Feeding the crew member made no perceptible difference to its behavior except, perhaps, to give it more strength to resist them. By the time Murchison had withdrawn its samples, Naydrad, Cha Thrat, and the Pathologist itself were displaying several areas of surface bruising and Danalta, whose body could not be injured or deformed except by the application of ultrahigh temperatures, had been forced into some incredible shape-changes in order to help them immobilize the brute. When the task was done, Murchison sent Naydrad and Danalta ahead with its test samples while it remained, breathing rapidly, and with its eyes fixed on the crew member.
“I don’t like this,” it said.
“It worries me, too,” Cha Thrat said. “However, if a problem is restated often enough, in different words, a solution sometimes emerges.”
“I suppose some wise old Sommaradvan philosopher said that,” Murchison said drily. “I’m sorry, Technician. What were you going to say?”
“An Earth-human Lieutenant called Timmins said it,” she replied. “And I was about to restate the problem, which is that we are faced with a ship’s crew who are apparently suffering from a disease that leaves them completely healthy, but mindless. Not only can they not operate their own undamaged and fully functioning ship, they do not remember how to unfasten their leg restraints, unlatch doors, or open food containers.
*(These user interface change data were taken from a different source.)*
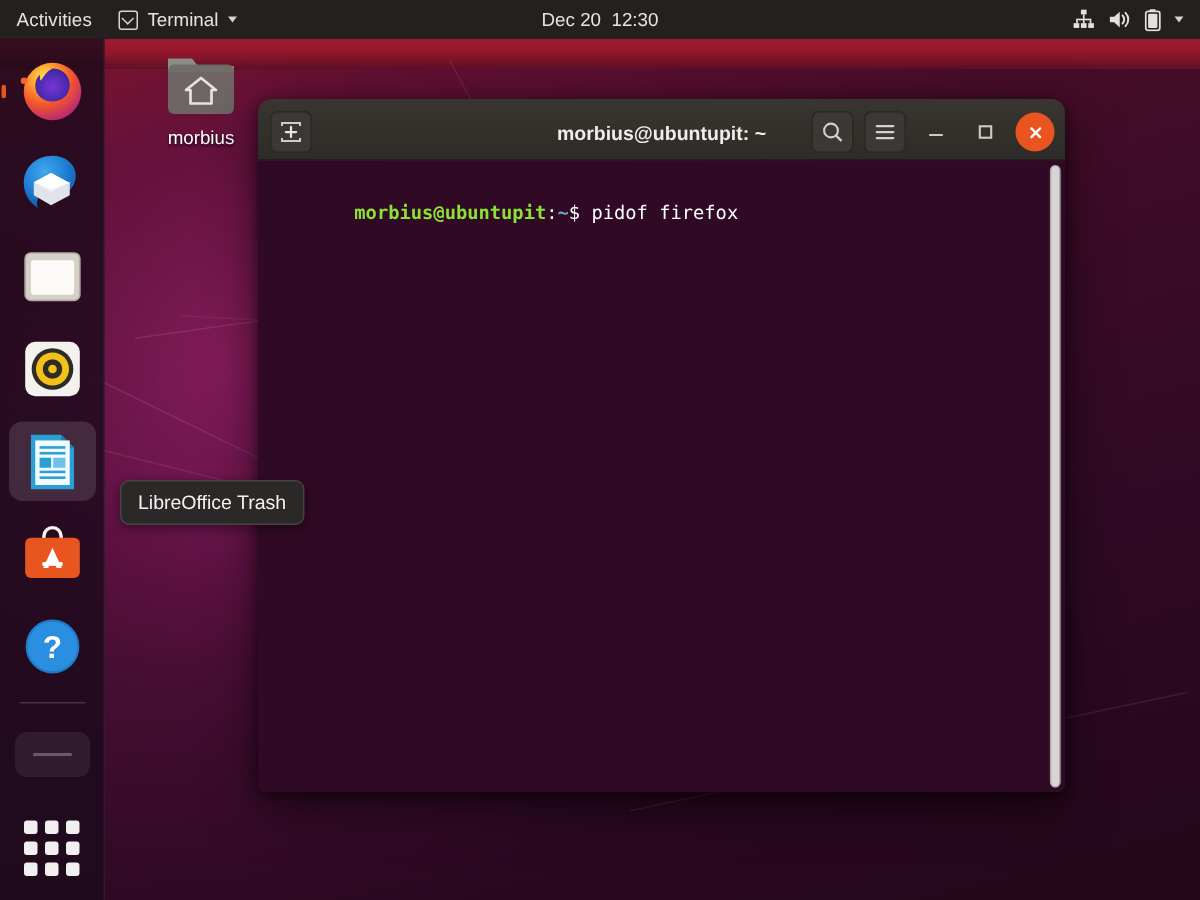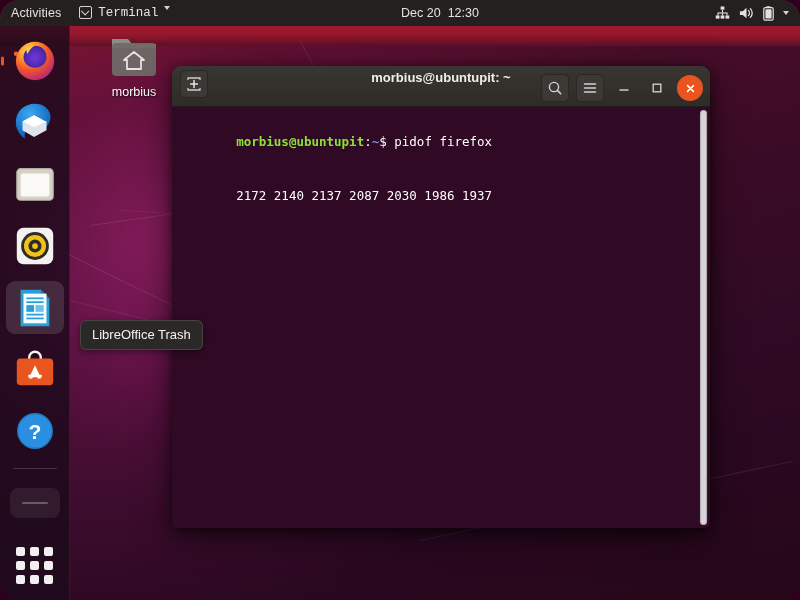--- a/index.html
+++ b/index.html
@@ -2,21 +2,21 @@
 <html><head>
 <meta charset="utf-8">
 <title>Ubuntu Desktop — Terminal</title>
 <style>
   * { margin:0; padding:0; box-sizing:border-box; }
   html, body {
     width:800px; height:600px; overflow:hidden;
     font-family:"Liberation Sans", sans-serif;
     background:#2c001e;
   }
-  #screen { position:relative; width:800px; height:600px; overflow:hidden;border-radius:20px; }
+  #screen { position:relative; width:800px; height:600px; overflow:hidden; }
 
   
   #wallpaper {
     position:absolute; inset:0;
     background:
       radial-gradient(ellipse 500px 360px at 300px 250px, rgba(150,30,110,0.45) 0%, rgba(100,15,75,0.18) 55%, rgba(0,0,0,0) 75%),
       radial-gradient(ellipse 620px 420px at 120px 330px, rgba(130,25,95,0.40) 0%, rgba(0,0,0,0) 70%),
       linear-gradient(165deg, #8f1730 0%, #7c1430 6%, #5d0f2c 16%, #470d28 28%, #3a0b26 45%, #300a24 65%, #2a0820 82%, #250718 100%);
   }
   #wallpaper .topband {
@@ -30,35 +30,35 @@
   .wline { position:absolute; background:rgba(214,140,196,0.17); height:1px; transform-origin:left center; }
   .wline.b { background:rgba(222,160,206,0.12); }
 
   
   #topbar {
     position:absolute; left:0; top:0; width:800px; height:26px;
     background:#23201f; color:#e6e3e1;
     display:flex; align-items:center; font-size:12.5px; z-index:60;
   }
   #topbar .activities { padding:0 10px 0 11px; cursor:pointer; letter-spacing:.1px; }
-  #topbar .appmenu { display:flex; gap:6px; padding:0 8px; cursor:pointer;font-family:Liberation Mono, monospace; }
+  #topbar .appmenu { display:flex; align-items:center; gap:6px; padding:0 8px; cursor:pointer; }
   #topbar .appmenu .tico {
     width:13px; height:13px; border:1.4px solid #d8d4d2; border-radius:2px;
     position:relative; display:inline-block;
   }
   #topbar .appmenu .tico:before {
     content:""; position:absolute; left:2px; top:2.4px;
     width:5px; height:5px;
     border-left:1.3px solid #d8d4d2; border-bottom:1.3px solid #d8d4d2;
     transform:rotate(-45deg) translate(0.6px,-0.4px);
   }
   .caret { width:0;height:0;border-left:3.6px solid transparent;border-right:3.6px solid transparent;border-top:4.2px solid #d6d2d0; }
   #topbar .clock {
     position:absolute; left:50%; transform:translateX(-50%);
-    display:flex; gap:7px; cursor:pointer; font-size:12.5px;margin-left:40px;
+    display:flex; gap:7px; cursor:pointer; font-size:12.5px;
   }
   #topbar .tray { margin-left:auto; display:flex; align-items:center; gap:9px; padding-right:11px; cursor:pointer; }
 
   
   #dock {
     position:absolute; left:0; top:26px; width:70px; height:574px;
     background:rgba(28,10,26,0.80);
     border-right:1px solid rgba(255,255,255,0.07);
     display:flex; flex-direction:column; align-items:center;
     padding-top:8px; z-index:50;
@@ -102,21 +102,21 @@
   #terminal {
     position:absolute; left:172px; top:66px; width:538px; height:462px;
     border-radius:9px 9px 5px 5px; z-index:40;
     box-shadow:0 10px 34px rgba(0,0,0,0.55), 0 2px 8px rgba(0,0,0,0.5);
     overflow:hidden; display:flex; flex-direction:column;
   }
   #titlebar {
     height:41px; flex:0 0 41px;
     background:linear-gradient(180deg,#383533 0%,#323029 60%,#2e2b2a 100%);
     border-bottom:1px solid #201e1d;
-    display:flex; padding:4px 7px 0 8px; gap:6px;
+    display:flex; align-items:center; padding:4px 7px 0 8px; gap:6px;
     position:relative;
   }
   .tb-btn {
     width:28px; height:28px; border-radius:5px;
     background:#3b3836; border:1px solid #2a2725;
     display:flex; align-items:center; justify-content:center; cursor:pointer;
   }
   #wtitle {
     position:absolute; left:50%; transform:translateX(-50%);
     color:#f0eeec; font-size:13px; font-weight:bold; white-space:nowrap;
@@ -380,23 +380,20 @@
         </div>
       </div>
     </div>
 
     <div id="termbody">
 
       <div class="tline">
         <span class="c-user">morbius@ubuntupit</span><span class="c-punct">:</span><span class="c-path">~</span><span class="c-punct">$</span><span class="c-out"> </span><span class="c-out">pidof firefox</span>
       </div>
 
-      <div class="tline">
-        <span class="c-out">2172 2140 2137 2087 2030 1986 1937</span>
-      </div>
 
 
       <div id="scrollbar">
         <div class="thumb"></div>
       </div>
     </div>
   </div>
 
 </div>
 

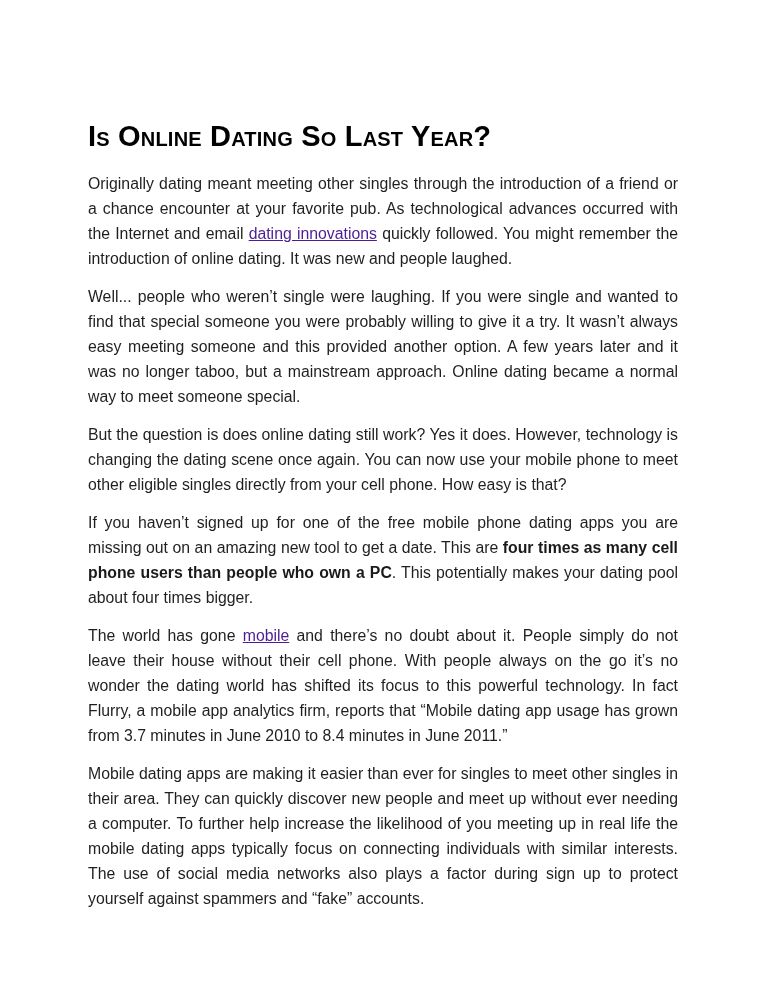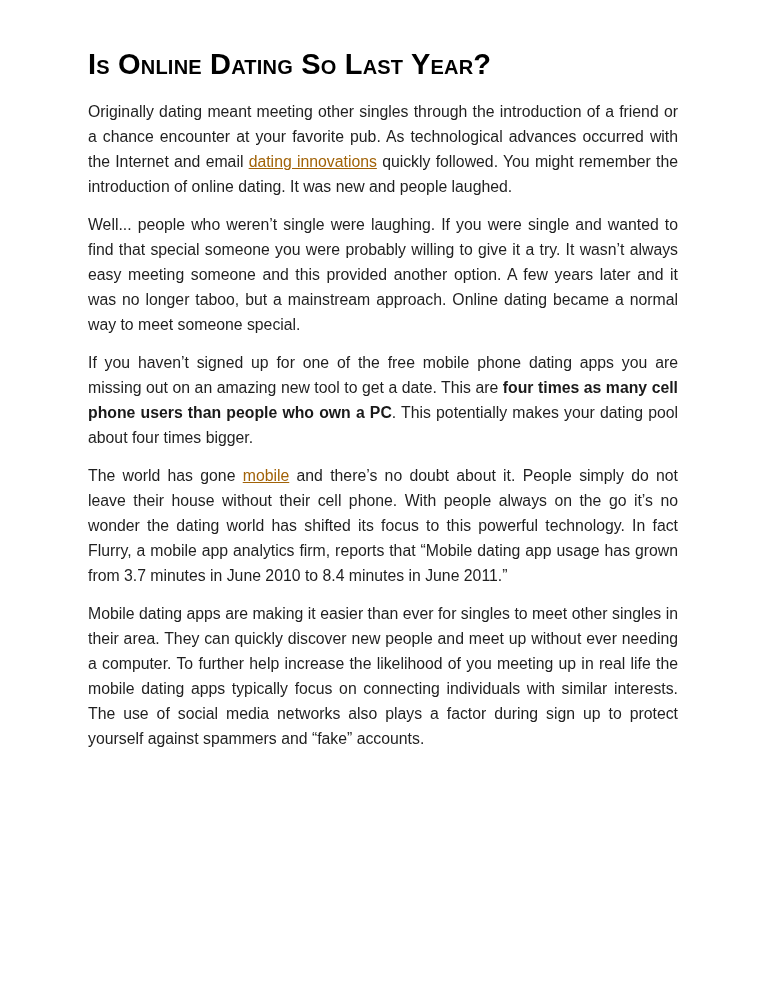--- a/index.html
+++ b/index.html
@@ -5,21 +5,21 @@
   html, body { margin: 0; padding: 0; }
   body {
     width: 768px; height: 994px;
     background: #ffffff;
     font-family: "Liberation Sans", sans-serif;
     overflow: hidden;
   }
   .page {
     box-sizing: border-box;
     width: 768px; height: 994px;
-    padding: 48px 90px 0 88px;
+    padding: 120px 90px 0 88px;
     background: #ffffff;
   }
   .title {
     margin: 0 0 18px 0;
     font-family: "Liberation Sans", sans-serif;
     font-variant: small-caps;
     font-weight: 700;
     font-size: 29px;
     line-height: 1.15;
     letter-spacing: 0.2px;
@@ -29,30 +29,31 @@
   .para {
     margin: 0 0 13px 0;
     font-size: 15.8px;
     line-height: 25px;
     color: #1f1f1f;
     text-align: justify;
     text-justify: inter-word;
   }
   .para:last-child { margin-bottom: 16px; }
   .para a {
-    color: #a16207;
+    color: #4c1d95;
     cursor: pointer;
   }
   .para strong { font-weight: 700; color: #1a1a1a; }
 </style>
 </head>
 <body>
 
 <div class="page">
   <h1 class="title">Is Online Dating So Last Year?</h1>
   <div class="body-text">
       <p class="para"><span>Originally dating meant meeting other singles through the introduction of a friend or a chance encounter at your favorite pub. As technological advances occurred with the Internet and email </span><a href="#">dating innovations</a><span> quickly followed. You might remember the introduction of online dating. It was new and people laughed.</span></p>
       <p class="para"><span>Well... people who weren’t single were laughing. If you were single and wanted to find that special someone you were probably willing to give it a try. It wasn’t always easy meeting someone and this provided another option. A few years later and it was no longer taboo, but a mainstream approach. Online dating became a normal way to meet someone special.</span></p>
+      <p class="para"><span>But the question is does online dating still work? Yes it does. However, technology is changing the dating scene once again. You can now use your mobile phone to meet other eligible singles directly from your cell phone. How easy is that?</span></p>
       <p class="para"><span>If you haven’t signed up for one of the free mobile phone dating apps you are missing out on an amazing new tool to get a date. This are </span><strong>four times as many cell phone users than people who own a PC</strong><span>. This potentially makes your dating pool about four times bigger.</span></p>
       <p class="para"><span>The world has gone </span><a href="#">mobile</a><span> and there’s no doubt about it. People simply do not leave their house without their cell phone. With people always on the go it’s no wonder the dating world has shifted its focus to this powerful technology. In fact Flurry, a mobile app analytics firm, reports that “Mobile dating app usage has grown from 3.7 minutes in June 2010 to 8.4 minutes in June 2011.”</span></p>
       <p class="para"><span>Mobile dating apps are making it easier than ever for singles to meet other singles in their area. They can quickly discover new people and meet up without ever needing a computer. To further help increase the likelihood of you meeting up in real life the mobile dating apps typically focus on connecting individuals with similar interests. The use of social media networks also plays a factor during sign up to protect yourself against spammers and “fake” accounts.</span></p>
     </div>
 </div>
 
 </body></html>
They have become like healthy animals.”
Murchison said quietly, “The problem is being restated, but in the same words.”
“The living quarters are bare and comfortless,” Cha Thrat went on, “which made us think at first that this was a prison ship. But is it possible that the crew members, for reasons that may be psychological and associated with space-travel, or a disease that affects them during space travel, know that bodily comforts, pleasant surroundings, and valued personal possessions would be wasted on them during a voyage because they expect to become animals. Perhaps the condition is brief, episodic, and temporary, but on this occasion something went wrong and it became permanent.”